Hortefeux va encore porter plainte....

Une enquête met en doute la version policière d’un décès en garde à vue

Plus de quatre ans après la mort d’Abou Bakari Tandia, tombé dans le coma en garde à vue au commissariat de Courbevoie (Hauts-de-Seine) le 6 décembre 2004, le dossier judiciaire vient de connaître un rebondissement. Alors que les policiers ont toujours expliqué que le Malien de 38 ans s’était jeté la tête contre un mur de sa cellule, une nouvelle expertise médicale, que Le Monde a pu consulter, juge cette thèse peu plausible. L’avocat de la victime, Yassine Bouzrou, devait demander au juge d’instruction la mise en examen des policiers qui ont participé à « l’altercation » avec le sans-papiers.

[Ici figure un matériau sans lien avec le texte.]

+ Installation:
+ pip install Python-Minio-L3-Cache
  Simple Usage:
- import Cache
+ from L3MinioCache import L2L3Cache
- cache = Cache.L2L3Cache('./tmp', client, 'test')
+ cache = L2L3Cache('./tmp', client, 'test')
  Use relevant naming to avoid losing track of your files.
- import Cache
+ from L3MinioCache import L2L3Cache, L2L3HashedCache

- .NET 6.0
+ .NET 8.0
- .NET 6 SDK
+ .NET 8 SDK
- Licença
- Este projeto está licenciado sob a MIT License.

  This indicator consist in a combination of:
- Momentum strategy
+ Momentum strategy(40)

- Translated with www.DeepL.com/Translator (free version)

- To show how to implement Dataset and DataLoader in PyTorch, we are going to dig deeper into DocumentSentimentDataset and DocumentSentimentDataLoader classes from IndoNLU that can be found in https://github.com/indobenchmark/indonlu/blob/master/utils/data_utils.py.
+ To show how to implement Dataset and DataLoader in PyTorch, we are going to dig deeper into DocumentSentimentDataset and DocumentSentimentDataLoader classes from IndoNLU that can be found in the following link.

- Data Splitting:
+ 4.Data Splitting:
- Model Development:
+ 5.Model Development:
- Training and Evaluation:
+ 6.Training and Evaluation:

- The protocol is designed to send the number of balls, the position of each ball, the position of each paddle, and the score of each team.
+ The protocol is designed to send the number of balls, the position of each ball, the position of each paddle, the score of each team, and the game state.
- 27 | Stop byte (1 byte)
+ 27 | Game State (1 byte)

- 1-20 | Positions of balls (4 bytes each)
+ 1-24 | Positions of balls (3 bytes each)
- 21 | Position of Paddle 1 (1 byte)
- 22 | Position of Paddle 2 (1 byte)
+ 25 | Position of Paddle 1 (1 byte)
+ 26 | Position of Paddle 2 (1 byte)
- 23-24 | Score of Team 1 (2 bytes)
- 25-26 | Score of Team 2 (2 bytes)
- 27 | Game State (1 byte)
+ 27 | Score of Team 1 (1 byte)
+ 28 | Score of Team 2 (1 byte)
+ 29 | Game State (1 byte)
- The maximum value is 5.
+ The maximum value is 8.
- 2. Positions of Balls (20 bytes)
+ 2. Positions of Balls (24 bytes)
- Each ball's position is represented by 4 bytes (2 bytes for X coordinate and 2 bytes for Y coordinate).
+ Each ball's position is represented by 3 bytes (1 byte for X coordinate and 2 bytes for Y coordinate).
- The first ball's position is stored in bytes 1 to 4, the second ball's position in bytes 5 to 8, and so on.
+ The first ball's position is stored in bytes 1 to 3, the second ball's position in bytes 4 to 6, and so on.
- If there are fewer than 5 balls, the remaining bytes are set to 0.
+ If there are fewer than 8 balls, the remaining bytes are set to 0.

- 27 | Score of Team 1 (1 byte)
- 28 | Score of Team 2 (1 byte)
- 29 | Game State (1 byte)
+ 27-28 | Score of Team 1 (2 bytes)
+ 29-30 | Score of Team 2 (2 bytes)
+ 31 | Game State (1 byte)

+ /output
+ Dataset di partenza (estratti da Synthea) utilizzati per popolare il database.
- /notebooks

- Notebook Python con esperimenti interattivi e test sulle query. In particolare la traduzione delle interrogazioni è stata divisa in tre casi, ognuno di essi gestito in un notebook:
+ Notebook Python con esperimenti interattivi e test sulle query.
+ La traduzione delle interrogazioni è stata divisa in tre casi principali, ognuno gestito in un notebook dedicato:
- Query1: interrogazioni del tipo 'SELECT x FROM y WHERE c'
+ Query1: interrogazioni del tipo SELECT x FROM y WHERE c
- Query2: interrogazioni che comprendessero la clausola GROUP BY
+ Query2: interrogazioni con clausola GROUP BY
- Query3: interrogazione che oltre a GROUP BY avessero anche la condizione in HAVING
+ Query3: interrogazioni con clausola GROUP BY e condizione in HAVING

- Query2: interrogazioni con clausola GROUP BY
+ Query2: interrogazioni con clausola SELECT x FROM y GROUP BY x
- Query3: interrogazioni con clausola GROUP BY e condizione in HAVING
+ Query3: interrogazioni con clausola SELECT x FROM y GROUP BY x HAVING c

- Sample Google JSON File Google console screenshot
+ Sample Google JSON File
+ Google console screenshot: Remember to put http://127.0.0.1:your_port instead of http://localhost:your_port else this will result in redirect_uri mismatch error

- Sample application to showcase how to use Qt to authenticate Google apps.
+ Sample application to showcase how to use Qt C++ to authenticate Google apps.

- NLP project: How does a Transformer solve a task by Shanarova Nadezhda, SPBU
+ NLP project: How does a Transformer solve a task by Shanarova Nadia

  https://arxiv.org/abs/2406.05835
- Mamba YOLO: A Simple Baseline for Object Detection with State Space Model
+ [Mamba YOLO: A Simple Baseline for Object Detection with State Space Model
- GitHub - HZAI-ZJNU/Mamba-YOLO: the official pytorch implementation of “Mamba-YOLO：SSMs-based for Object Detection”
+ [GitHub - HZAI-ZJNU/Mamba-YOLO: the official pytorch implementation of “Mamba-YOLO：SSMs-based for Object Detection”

A l’origine, l’histoire est des plus banales (Le Monde du 26 janvier). En France depuis une dizaine d’années, M.Tandia subit un contrôle d’identité. Sans papiers, il est placé en garde à vue. Là survient un incident: « Pendant la prise d’empreintes, tout s’est bien passé, M. Tandia a coopéré sans problème », a relaté un gardien de la paix lors de son audition. « Une fois au lavabo, il s’est lavé les mains, a voulu partir en laissant ses empreintes sur le bouton-poussoir et a refusé de nettoyer le bouton malgré nos demandes répétées. » Le ton monte, les policiers le conduisent « fermement » vers sa cellule de garde à vue. Un peu plus tard, ils disent avoir entendu un bruit sourd. « Je me suis approché, j’ai constaté qu’il reculait vers le fond de sa cellule, tête baissée, il a foncé droit vers la porte, la tête la première », raconte le gardien. Des déclarations jugées convaincantes par le procureur de la République qui classe très rapidement l’affaire sans suite.

SÉRIE DE REBONDISSEMENTS

Mais la famille fait appel à un avocat et dépose plainte. C’est le début d’une série de rebondissements. D’abord parce que les policiers expliquent que la caméra de surveillance ne fonctionnait plus après dégradation par un précédent gardé à vue. Ce que l’avocat juge impossible dans la mesure où la caméra était positionnée à quatre mètres de hauteur. Une expertise de l’inspection générale des services (IGS), conduite à se demande, a validé sa thèse: « Vu la hauteur (de la caméra) fixée au plafond, elle est hors d’atteinte des gardés à vue, même en montant sur le banc », indique l’IGS. A nouveau interrogés en 2008, les policiers ont déclaré ne plus se souvenir précisément des faits. Aucun signalement de dégradation n’avait d’ailleurs été effectué.

L’autre nouveauté dans l’enquête vient de la réapparition d’une partie du dossier médical, mystérieusement envolée. Manquaient notamment des scanners et les originaux des observations des médecins, indispensables pour comprendre les causes du décès. L’hôpital de Colombes, où la victime avait été soignée, a fouillé dans ses dossiers sans rien trouver. Jusqu’à ce que l’avocat fasse une demande d’enquête pour « vol de document ». En quelques semaines, fin 2008, l’administration retrouve le dossier, classé « par erreur » aux archives, où personne n’avait pensé à aller le chercher. Des « dysfonctionnements » reconnus par le parquet de Nanterre qui ne revenait pas, début janvier2009, sur le fait que « les médecins estiment que les lésions constatées sont compatibles avec l’hypothèse d’un choc contre un mur ».

La réapparition du dossier a permis au juge de demander une expertise complémentaire. Ce nouvel examen des pièces médicales apporte d’autres doutes sur la version policière. Les médecins de l’institut médico-légal de Paris relèvent en effet « l’absence de lésion traumatique crânienne ou crânio-faciale par choc direct contre un plan dur ». Ils estiment que la mort a probablement été provoquée par « un ébranlement cérébral par violente(s) secousse(s) de la victime, phénomène connu pour provoquer une commotion cérébrale mortelle ». Le témoignage du policier affirmant avoir vu le gardé à vue se jeter contre un mur est aujourd’hui jugé « peu compatible » avec les constatations médicales. « L’exiguïté de la cellule de garde à vue ne permet pas de prendre un élan et une accélération suffisante pour créer ce type d’œdème cérébral », relèvent les experts.

Face à ces éléments, le parquet a demandé au juge de procéder à des instructions complémentaires. Le procureur de la République lui demande notamment de faire entendre les experts médicaux afin qu’ils précisent leurs conclusions. Surtout, il requiert que « tous les policiers » soient à nouveau convoqués pour les confronter à ces expertises.